_AIM OF THE EXERCISE_. Within the listing, each line that has the string "innovantes" should be copied.

_MATERIAL PROVIDED_.
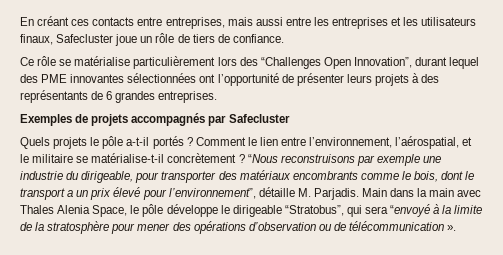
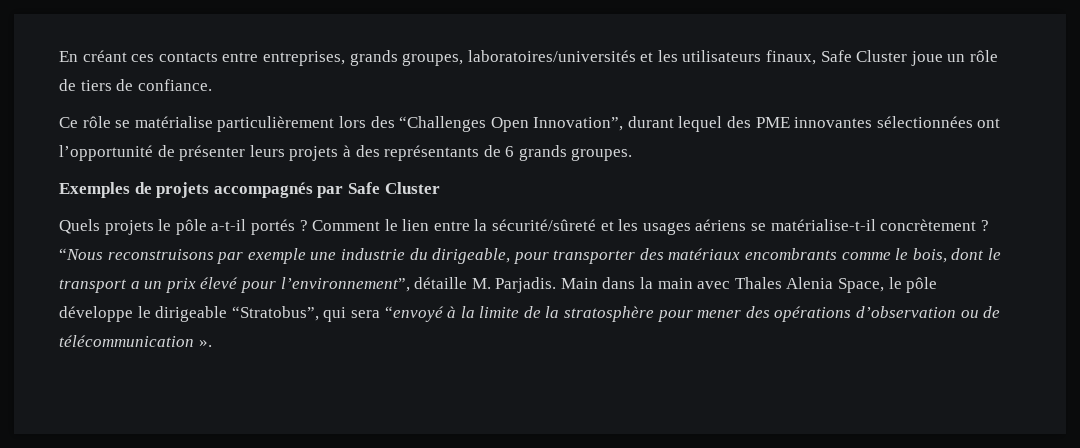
- En créant ces contacts entre entreprises, mais aussi entre les entreprises et les utilisateurs finaux, Safecluster joue un rôle de tiers de confiance.
+ En créant ces contacts entre entreprises, grands groupes, laboratoires/universités et les utilisateurs finaux, Safe Cluster joue un rôle de tiers de confiance.
- Ce rôle se matérialise particulièrement lors des “Challenges Open Innovation”, durant lequel des PME innovantes sélectionnées ont l’opportunité de présenter leurs projets à des représentants de 6 grandes entreprises.
+ Ce rôle se matérialise particulièrement lors des “Challenges Open Innovation”, durant lequel des PME innovantes sélectionnées ont l’opportunité de présenter leurs projets à des représentants de 6 grands groupes.
- Exemples de projets accompagnés par Safecluster
+ Exemples de projets accompagnés par Safe Cluster
- Comment le lien entre l’environnement, l’aérospatial, et le militaire se matérialise-t-il concrètement ?
+ Comment le lien entre la sécurité/sûreté et les usages aériens se matérialise-t-il concrètement ?

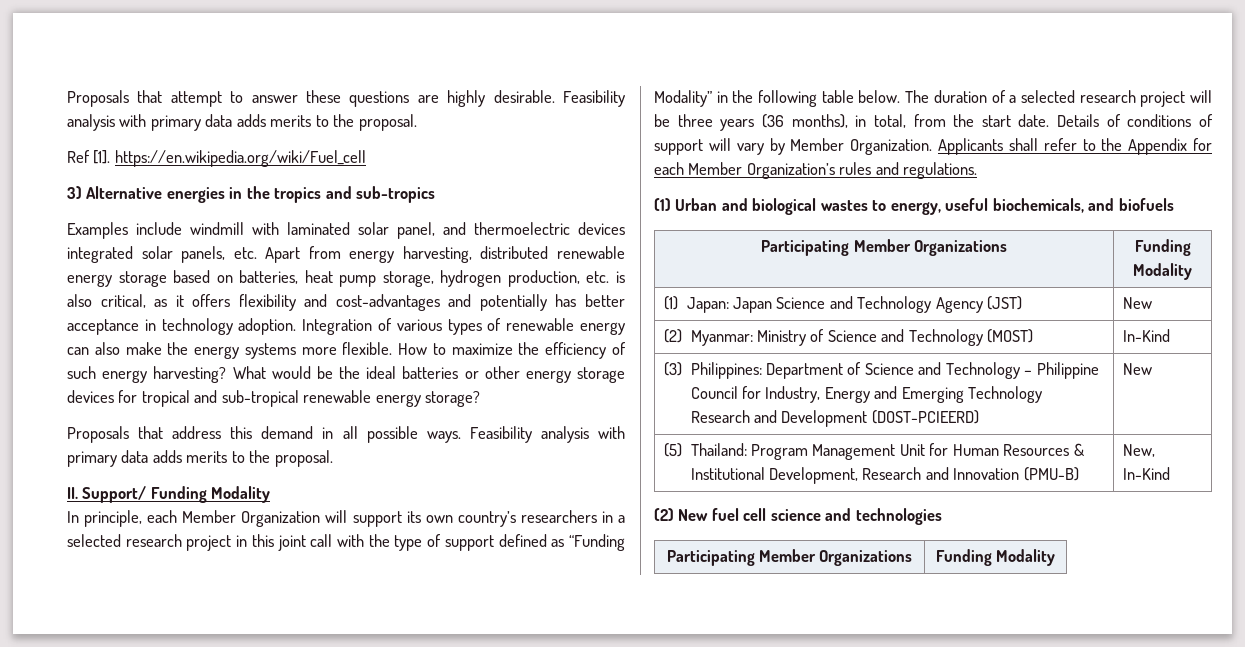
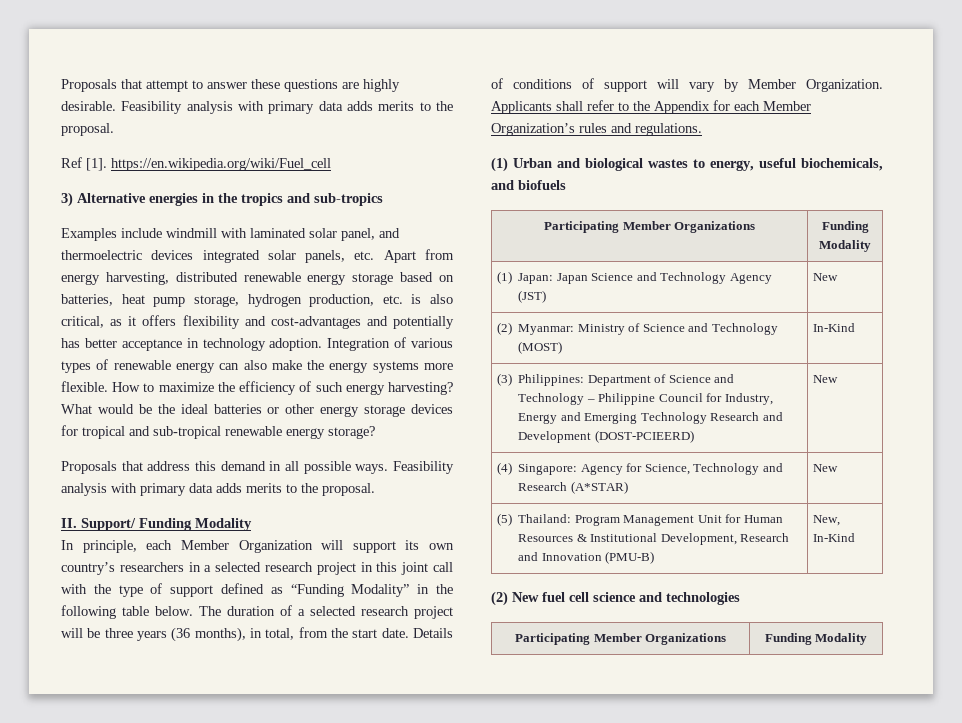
+ (4) Singapore: Agency for Science, Technology and Research (A*STAR) | New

_RESPONSE TO THIS TASK_.
- Ce rôle se matérialise particulièrement lors des “Challenges Open Innovation”, durant lequel des PME innovantes sélectionnées ont l’opportunité de présenter leurs projets à des représentants de 6 grandes entreprises.
+ Ce rôle se matérialise particulièrement lors des “Challenges Open Innovation”, durant lequel des PME innovantes sélectionnées ont l’opportunité de présenter leurs projets à des représentants de 6 grands groupes.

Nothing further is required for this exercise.